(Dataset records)
****************************************
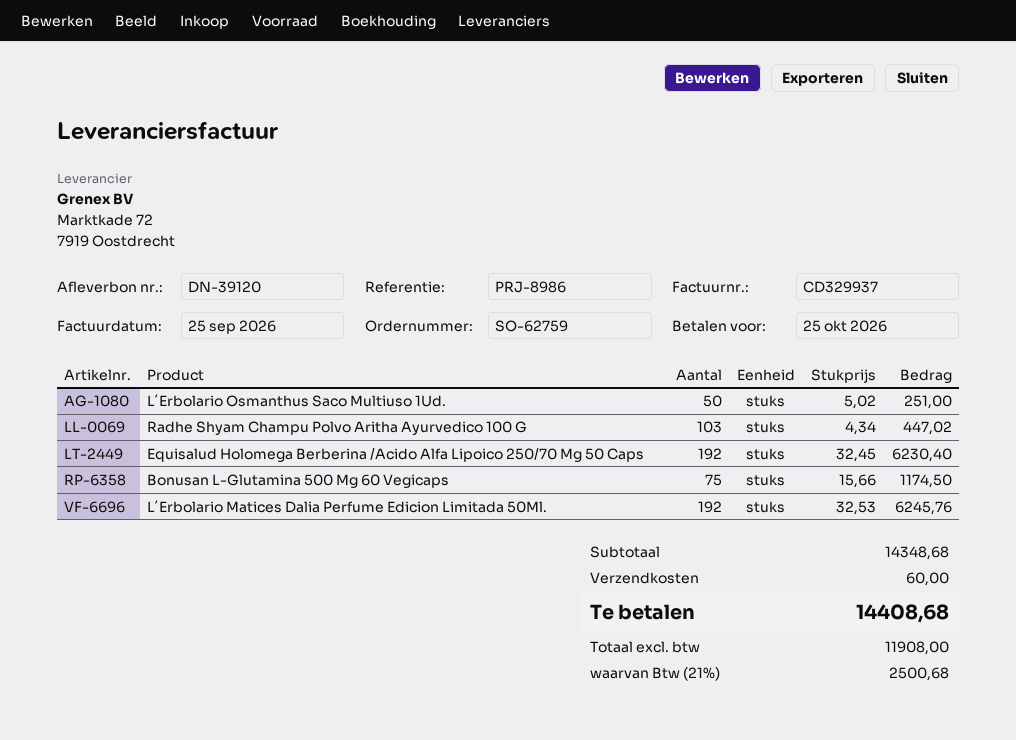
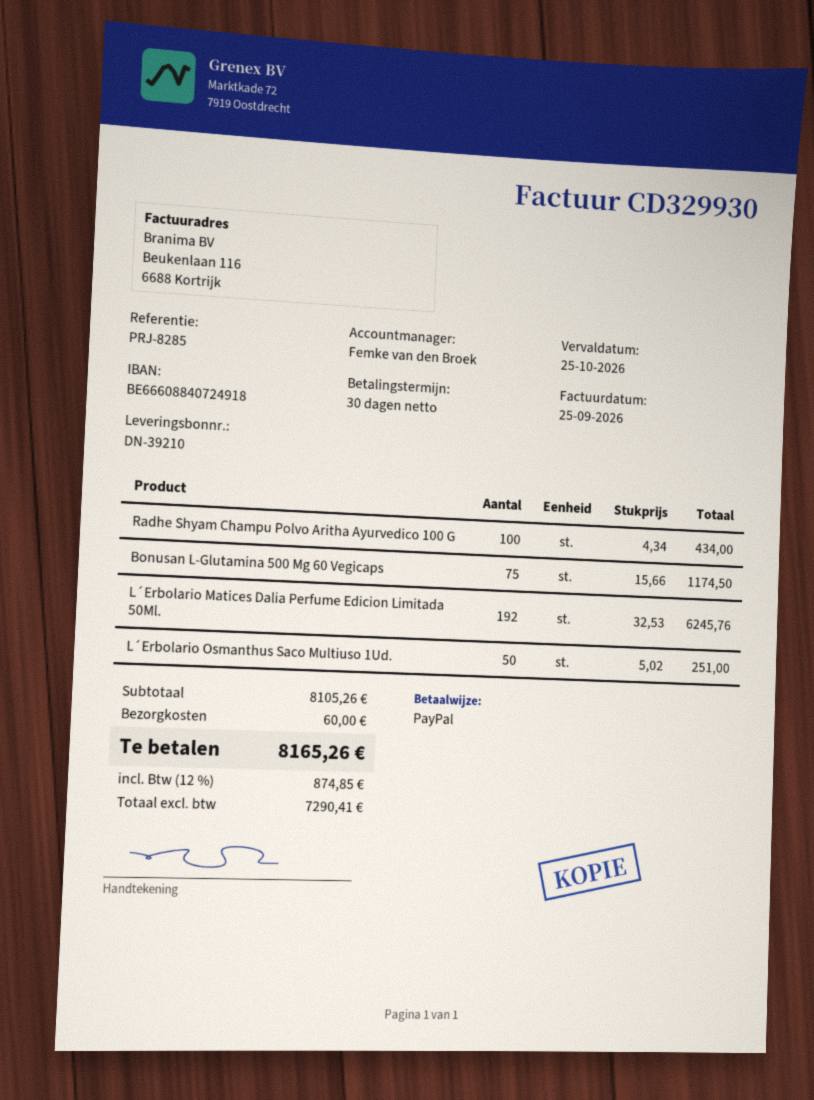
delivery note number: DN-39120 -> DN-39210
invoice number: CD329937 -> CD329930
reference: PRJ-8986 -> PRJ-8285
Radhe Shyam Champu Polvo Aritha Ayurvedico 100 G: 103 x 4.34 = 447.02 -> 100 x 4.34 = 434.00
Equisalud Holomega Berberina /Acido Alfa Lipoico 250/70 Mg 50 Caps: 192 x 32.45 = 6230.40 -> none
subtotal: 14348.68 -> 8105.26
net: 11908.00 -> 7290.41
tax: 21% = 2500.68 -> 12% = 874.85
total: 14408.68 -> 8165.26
****************************************
**WHAT THE EXERCISE ASKS**
For the string "number", return every line of the data where it appears.

**PROBLEM SOLUTION**
delivery note number: DN-39120 -> DN-39210
invoice number: CD329937 -> CD329930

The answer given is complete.